- [TASK MATERIAL]

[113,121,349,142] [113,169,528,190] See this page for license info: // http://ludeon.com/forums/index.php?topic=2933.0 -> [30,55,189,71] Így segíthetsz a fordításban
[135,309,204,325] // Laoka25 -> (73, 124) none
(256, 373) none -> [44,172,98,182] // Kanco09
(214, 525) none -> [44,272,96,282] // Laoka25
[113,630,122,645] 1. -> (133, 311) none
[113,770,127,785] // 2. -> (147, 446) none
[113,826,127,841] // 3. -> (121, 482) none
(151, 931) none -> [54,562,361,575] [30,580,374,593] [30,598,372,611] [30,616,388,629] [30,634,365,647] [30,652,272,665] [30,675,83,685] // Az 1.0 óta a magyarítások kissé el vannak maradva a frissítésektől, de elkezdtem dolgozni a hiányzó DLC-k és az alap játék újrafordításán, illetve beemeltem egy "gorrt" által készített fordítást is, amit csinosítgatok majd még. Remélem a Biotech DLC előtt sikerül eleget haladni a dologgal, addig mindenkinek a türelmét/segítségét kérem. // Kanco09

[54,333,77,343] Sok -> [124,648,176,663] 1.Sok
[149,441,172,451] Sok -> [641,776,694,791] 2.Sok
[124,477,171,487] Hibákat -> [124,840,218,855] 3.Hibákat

- [WHAT NEEDS TO BE DONE] Write out, word for word, the line that contains "[113,770,127,785] // 2. -> (147, 446) none" and every line after it through the last line of the listing.

- [COMPLETED TASK]
[113,770,127,785] // 2. -> (147, 446) none
[113,826,127,841] // 3. -> (121, 482) none
(151, 931) none -> [54,562,361,575] [30,580,374,593] [30,598,372,611] [30,616,388,629] [30,634,365,647] [30,652,272,665] [30,675,83,685] // Az 1.0 óta a magyarítások kissé el vannak maradva a frissítésektől, de elkezdtem dolgozni a hiányzó DLC-k és az alap játék újrafordításán, illetve beemeltem egy "gorrt" által készített fordítást is, amit csinosítgatok majd még. Remélem a Biotech DLC előtt sikerül eleget haladni a dologgal, addig mindenkinek a türelmét/segítségét kérem. // Kanco09

[54,333,77,343] Sok -> [124,648,176,663] 1.Sok
[149,441,172,451] Sok -> [641,776,694,791] 2.Sok
[124,477,171,487] Hibákat -> [124,840,218,855] 3.Hibákat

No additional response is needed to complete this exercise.